Vita brevior.

Yes indeed, life is too damn quick.

I guess we survived his finger wagging.

I guess we survived his finger wagging.

I like this whole “waking up and living” thing.  After 56 years, I have gotten very used to it.  The prospect of having only 20 or 30 years left doesn’t thrill me, and I realize that many people turn to religion’s easy comfort so they can more easily spend those quiet moments when all we have is our own counsel.

But I reject the easy comfort of religion.  Instead, I turn to books, radio, poetry (books, again!) and human interaction as ways of making life all the more enjoyable.  For some biological and phenomenological reason, I am not dead yet, don’t have any horrible disease like my unfortunate and always beloved brother Mark had.  In fact, I have this dark feeling ever since the day of his death, February 21 of 2015, that I am on borrowed time, stolen time, and that I am in a distinctly darker region of life than I had ever known existed.

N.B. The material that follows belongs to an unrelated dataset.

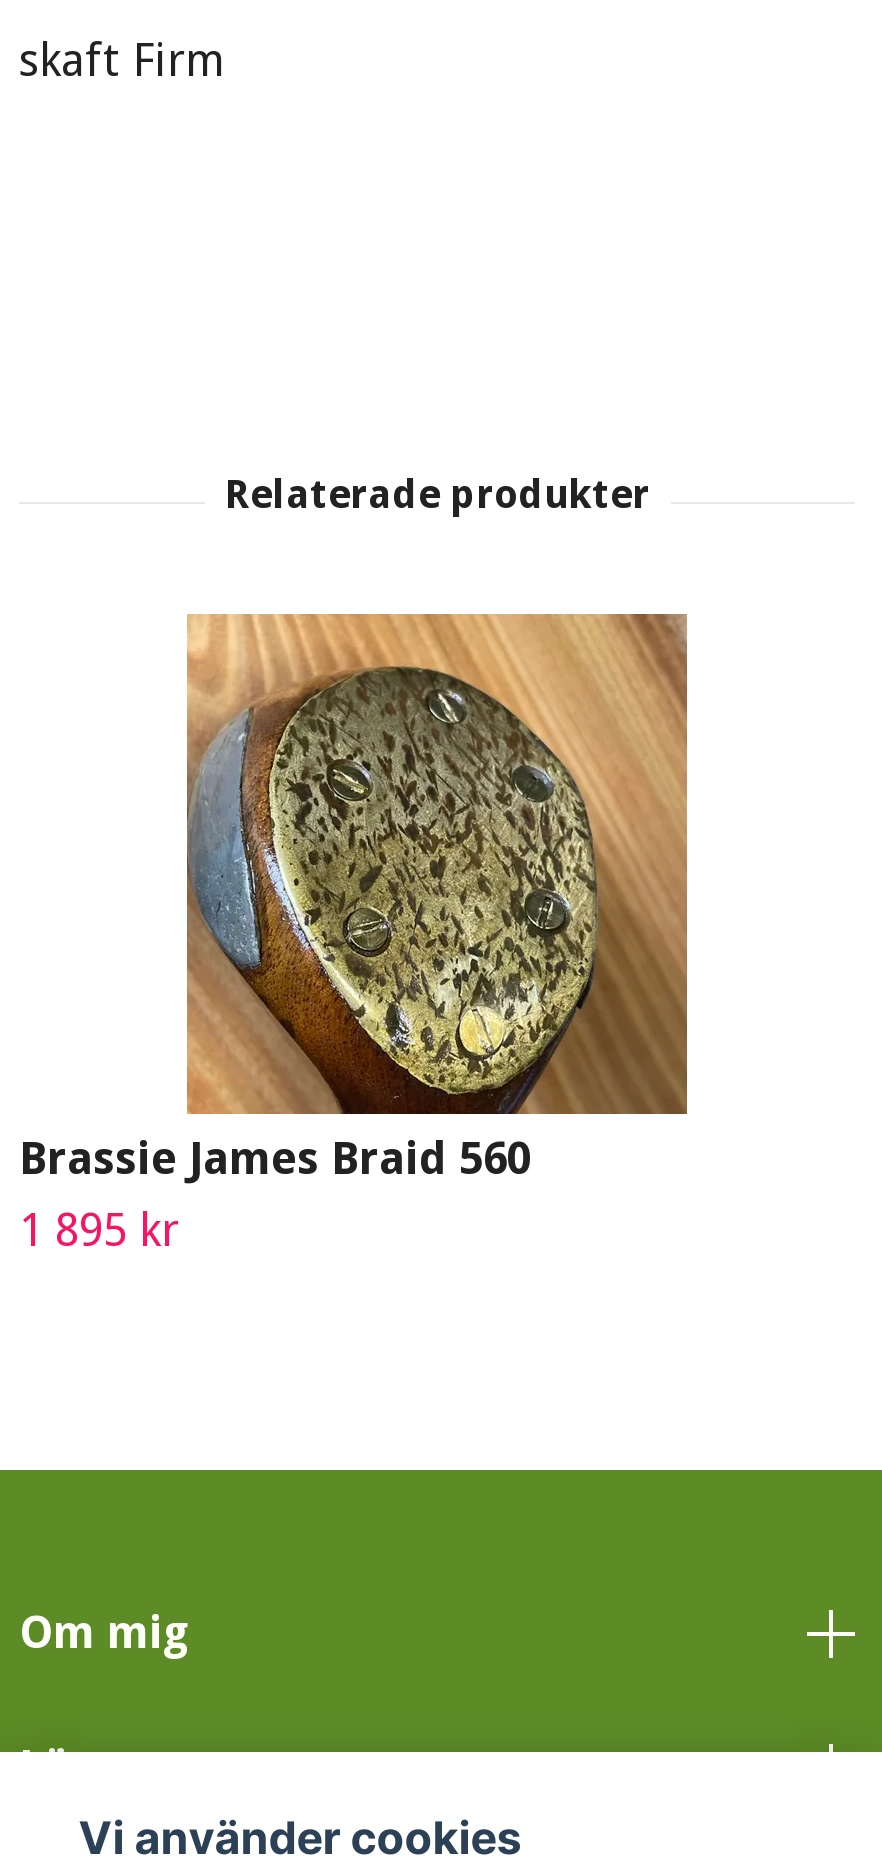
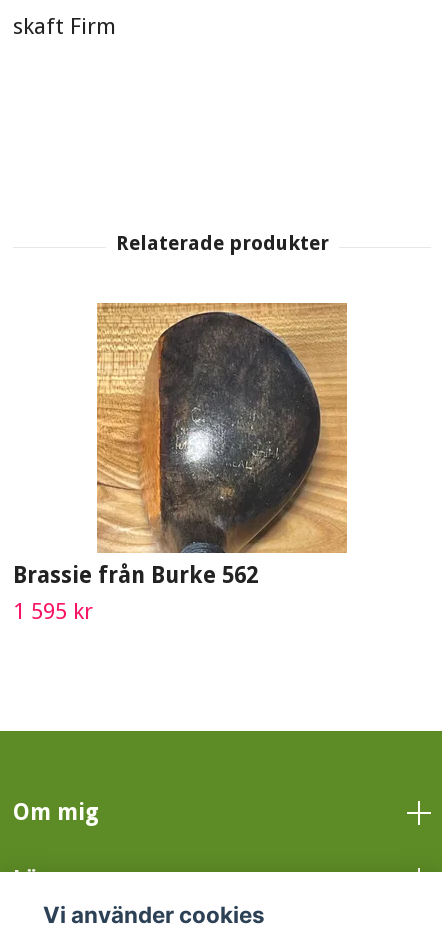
[19,614,689,1185] [image] | Brassie James Braid 560 -> [13,303,348,588] [image] | Brassie från Burke 562
[19,1205,179,1257] 1 895 kr -> [13,598,93,624] 1 595 kr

I pour my heart out in this blog, read by just about three people a year, including me. Which is fine, really, because the whole purpose of this is so that I don’t make a complete idiot of myself on Facebook.  (Believe it or not, that was the proximal reason I started this blog.)  It’s probably not the greatest therapy on Earth, since I rarely give myself very helpful feedback.  I like it, though, and for $34 a year I’ll keep doing it.  It provides a way to paint those dark thoughts on a wall, to get them off my chest, to get them out in the open so that if, who knows, the opportunity arises where someone says, “What’s your take on being 56?” then I can quickly type in “serendipitousplanet.net” while cursing the reasoning behind my having chosen precisely that as a name for my site, and show this post to that person.

Lemme see.  I’m beginning my 19th year of teaching at Moriah.  Holy shit.  I have six more years to go before I can retire, and baby, I’m retiring the second I have my time in, which will be in 2022.  That sounds sooooooo far off in the future.  Will I still be alive?  Will I be able to walk, to talk, to type, to read, to hold things?  Mark wasn’t able to do those things.  God, I’ll never forget — it was October 4th, 2014, he had not been definitively diagnosed yet (that was a month off.)  He was outside, watching me take bags of pellets off his pickup and bring them down into the basement of his house.  He looked at me, and said, “Emmett, if this is something terminal, then to hell with it, Lori and I are gonna live it up.  Travel all over the world, —” whereupon I stopped him, saying, “Jesus, Mark, don’t even go there!  Terminal?  That’s bullshit.  Whatever it is, you’ll get over it.”  Within six weeks, he was unable to get out of a chair by himself. Within two months, he couldn’t use a computer mouse.  Four months from that time, he was dead.  The travelling all over the world never even got to the discussion phase.

I want to live a long time.  Not living is just a dead end.  Yep, that sounds trite, but put yourself in my shoes (size 12  EE.)  There are a lot of things I’m coming to realize.  Like we humans are all doing a good job pretending we’re not animals.  Like rainy days are good.  Sunny days are good.  We need to love peace.  We need to stop being patriots and to start being citizens.  (The former is an opinon, the latter a fact.)  We need to start putting our arguments in blogs that nobody reads: it’s sort of like putting gun powder into a musket during a heated argument.  You lose your passion while stuffing the gun.    And maybe, just maybe, we will live longer because we’re not angry, we’re getting stuff off our chests, and whether it’s sunny or rainy, we’re alive.